Financial pressure are large causes of divorce

Most couples experience financial difficulties, whether short or long term. With financial causes of divorce there may be a clash of ideals, with one partner wishing to 'live now, pay later', while the other prefers to live always within their means without borrowing money.

It often emerges over the decision whether to take a mortgage for house purchase, or whether to spend on an expensive vacation. However, spending on gambling, drinking or compulsive shopping can raise equally thorny causes for divorce.

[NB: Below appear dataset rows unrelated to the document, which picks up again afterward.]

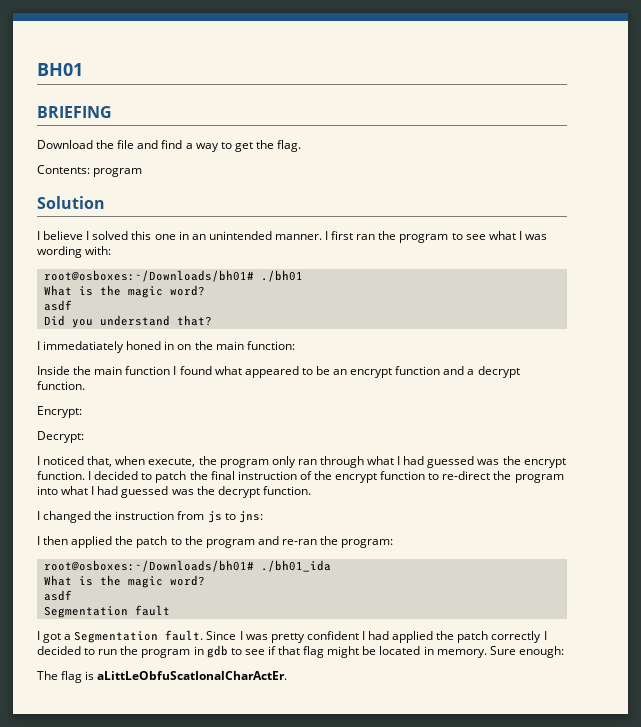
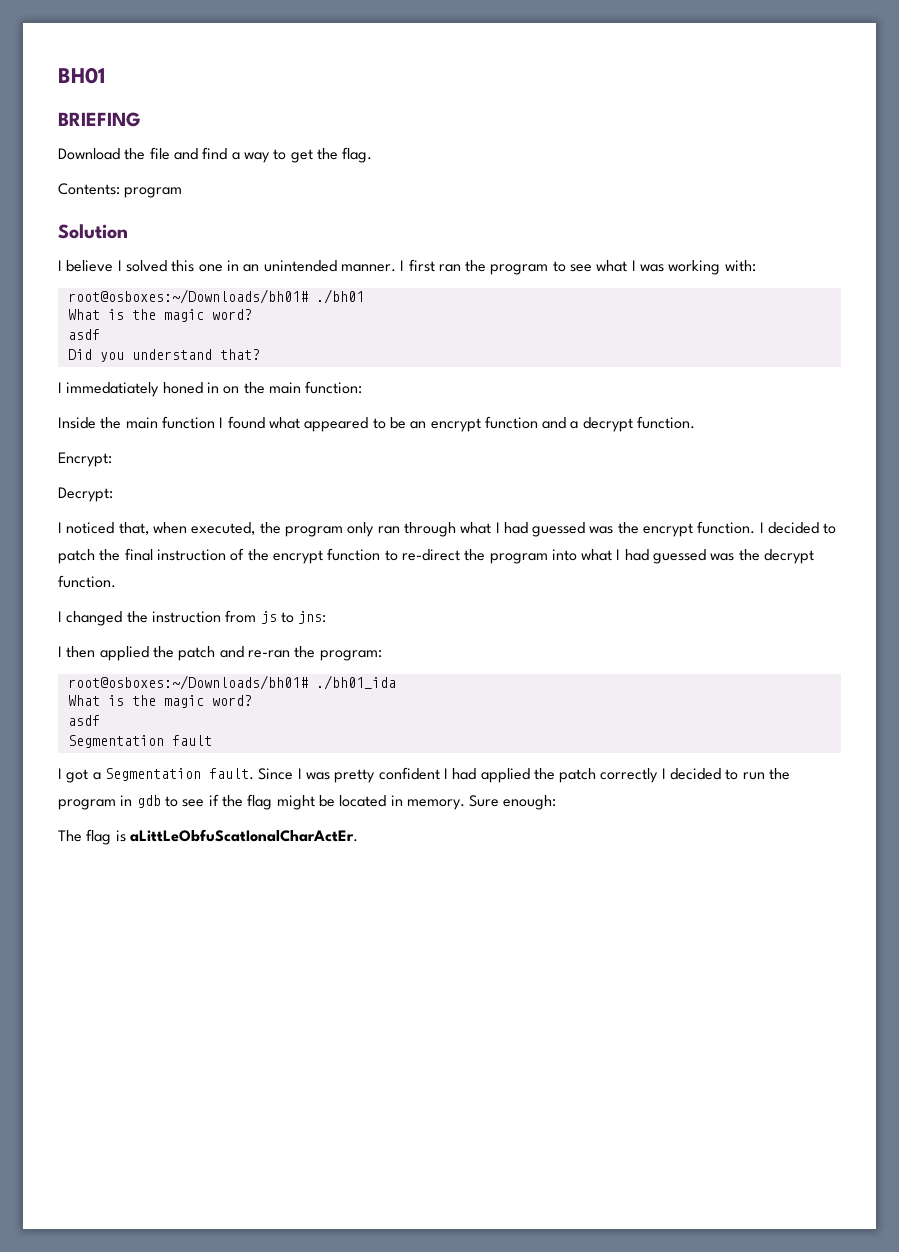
- I first ran the program to see what I was wording with:
+ I first ran the program to see what I was working with:
- I noticed that, when execute, the program only ran through what I had guessed was the encrypt function.
+ I noticed that, when executed, the program only ran through what I had guessed was the encrypt function.
- I then applied the patch to the program and re-ran the program:
+ I then applied the patch and re-ran the program:
- Since I was pretty confident I had applied the patch correctly I decided to run the program in gdb to see if that flag might be located in memory.
+ Since I was pretty confident I had applied the patch correctly I decided to run the program in gdb to see if the flag might be located in memory.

Usually the couple manages to compromise on financial issues, but in some cases the dispute is severe enough to threaten the relationship. There is no 'right' way to handle money, and each couple will make their own arrangements. Some individuals feel that it is helpful to keep some savings in their own name, however close and involved they are with their partner. This may not imply an intention to separate, and is certainly no reason for divorce - and it may actually make separation less likely because the person feels more secure because of the savings.

Expectations fostered by the media can be causes for divorce

Pressures on the stability of relationships are also felt as a result of media publicity. There is at present a tendency to idealize marriage as an institution and at the same time to attack it. The media is full of stories about the infidelities and separations of celebrities, and their reasons for divorce. There are also regular features on how to improve your relationship, how to achieve a better sex life and how to live a fuller life. This carries the risk that couples who read about these things will look at their own relationship and see more causes of divorce, and conclude that, because it doesn't come up to standard, it is no good and they should separate.

It hardly needs saying that you need to weigh these media pronouncements against your own experience, and not disparage the good things that you have in your own 'good enough' relationship. This is one of the hardest causes of divorce to get to grips with, as it's always plastered across some glossy magazine or other each week. Just because someone writes about it in a magazine (and claims it's one of the common causes of divorce) does not mean it's a reason for divorce in your relationship. Don't be intimidated by the media.